Vervolging Jeruzalemse gemeente
De Joodse autoriteiten hadden in die tijd van de Romeinse bezetters de volmacht gekregen om recht te spreken in godsdienstkwesties. Op de dag dat Stefanus de marteldood stierf besloten zij het nieuwe geloof uit te roeien. Volgens Lucas sloegen de christenen ('allen behalve de apostelen') toen op de vlucht en weken zij uit naar het platteland van Judea en Samaria. Zo geschiedde de eerste geografisch verspreiding van het Evangelie.
Protomartelaar
In zowel de Griekse als de Latijnse traditie wordt Sint Stefanus vereerd als Protomartelaar. Als eerste (πρωτο) trad hij in de voetsporen van Jezus om tot de dood toe de nieuwe heilsorde te verkondigen. Lucas trekt in de Handelingen diverse parallellen met Jezus. Waar Jezus aan het kruis God de Vader om vergeving voor zijn vervolgers vraagt en bij zijn sterven zijn geest aan Hem geeft, zo bidt de gestenigde Stefanus bij Jezus om vergeving van de vervolgers en zegt hij: "Heer Jezus, ontvang mijn geest".
Relieken
Lucas meldt dat vrome mannen het lijk van Stefanus begroeven, maar hij zegt niet waar. Volgens een overlevering zou het stoffelijk overschot in 415 bij Kaphargamala zijn teruggevonden op aanwijzingen van meerdere zieners, onder wie de priester Lucianus en de monnik Migetius. Het lichaam werd overgebracht naar Jeruzalem en uiteindelijk bijgezet in de kerk die de Byzantijnse keizerin Eudoxia in 460 had laten bouwen op de plek waar Stefanus de stenigingdood zou zijn gestorven.
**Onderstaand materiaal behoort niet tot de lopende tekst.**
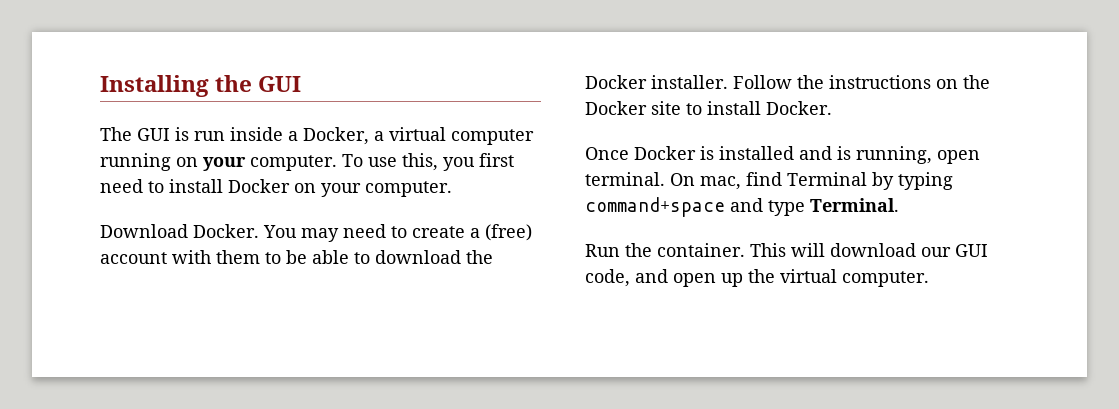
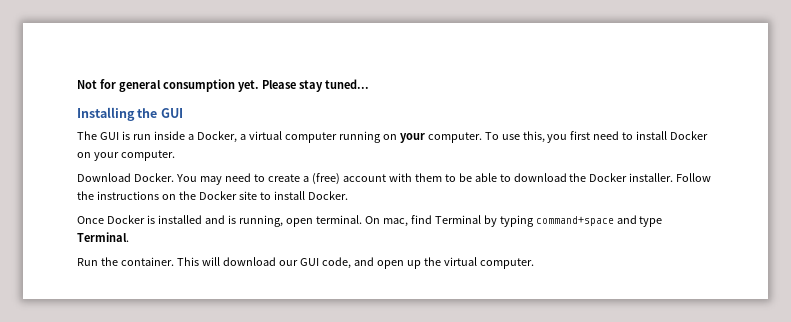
(100, 86) none -> [77,79,369,92] Not for general consumption yet. Please stay tuned... //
Dit heiligdom werd echter in 614 door de Perzen verwoest, maar werd in eind 19e eeuw herbouwd door de Orde der Dominicanen. Na de verwoesting in de 7e eeuw raakten de relieken van Stefanus over de gehele christenheid verspreid.
Tweede Kerstdag
De Romeinse ritus viert het feest van Sint Stefanus op 26 december, de tweede dag van het Kerstoctaaf. Op de Byzantijnse kalender staat de gedachtenis van 'de protomartelaar en aartsdiaken' op 27 december. In Rusland gebruikt de Orthodoxe Kerk in tegenstelling tot de staat nog steeds de Juliaanse Kalender. Het kerkelijke 27 december is daar het wereldlijke 9 januari.
Iconografie
In de westerse kunst wordt Stefanus afgebeeld als een getonsureerde diaken, gekleed in een weelderige dalmatiek, een diakenstool dragend en een palmtak in zijn rechterhand. Soms draagt hij ook stenen, attributen die wijzen op zijn marteldood.